Loads of good explaining, with reminders, time and again, of how much remains unknown, neatly putting the death of science...

Bryson (I'm a Stranger Here Myself, 1999, etc.), a man who knows how to track down an explanation and make it confess, asks the hard questions of science—e.g., how did things get to be the way they are?—and, when possible, provides answers.

As he once went about making English intelligible, Bryson now attempts the same with the great moments of science, both the ideas themselves and their genesis, to resounding success. Piqued by his own ignorance on these matters, he’s egged on even more so by the people who’ve figured out—or think they’ve figured out—such things as what is in the center of the Earth. So he goes exploring, in the library and in company with scientists at work today, to get a grip on a range of topics from subatomic particles to cosmology. The aim is to deliver reports on these subjects in terms anyone can understand, and for the most part, it works.
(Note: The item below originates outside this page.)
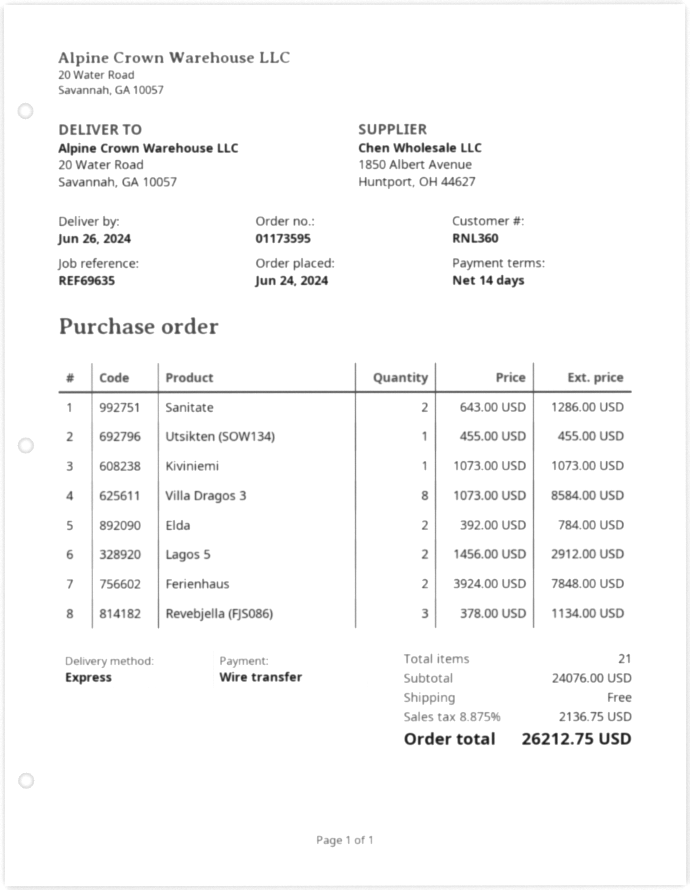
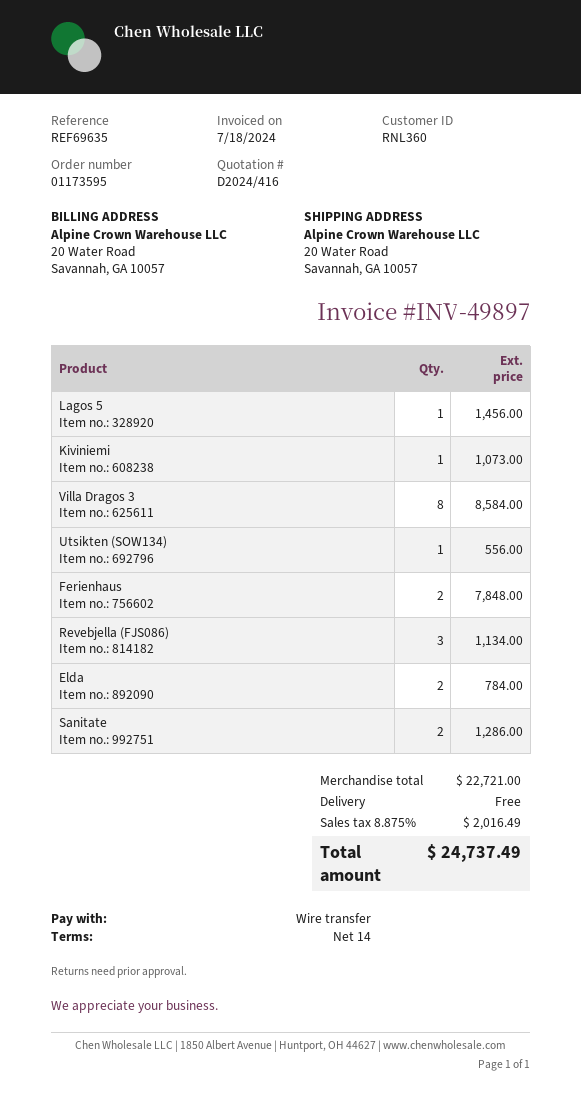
Utsikten (SOW134): 1 for 455.00 -> 1 for 556.00
Lagos 5: 2 for 2912.00 -> 1 for 1456.00
subtotal: 24076.00 -> 22721.00
tax: 8.875% = 2136.75 -> 8.875% = 2016.49
total: 26212.75 -> 24737.49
The most difficult is the nonintuitive material—time as part of space, say, or proteins inventing themselves spontaneously, without direction—and the quantum leaps unusual minds have made: as J.B.S. Haldane once put it, “The universe is not only queerer than we suppose; it is queerer than we can suppose.” Mostly, though, Bryson renders clear the evolution of continental drift, atomic structure, singularity, the extinction of the dinosaur, and a mighty host of other subjects in self-contained chapters that can be taken at a bite, rather than read wholesale. He delivers the human-interest angle on the scientists, and he keeps the reader laughing and willing to forge ahead, even over their heads: the human body, for instance, harboring enough energy “to explode with the force of thirty very large hydrogen bombs, assuming you knew how to liberate it and really wished to make a point.”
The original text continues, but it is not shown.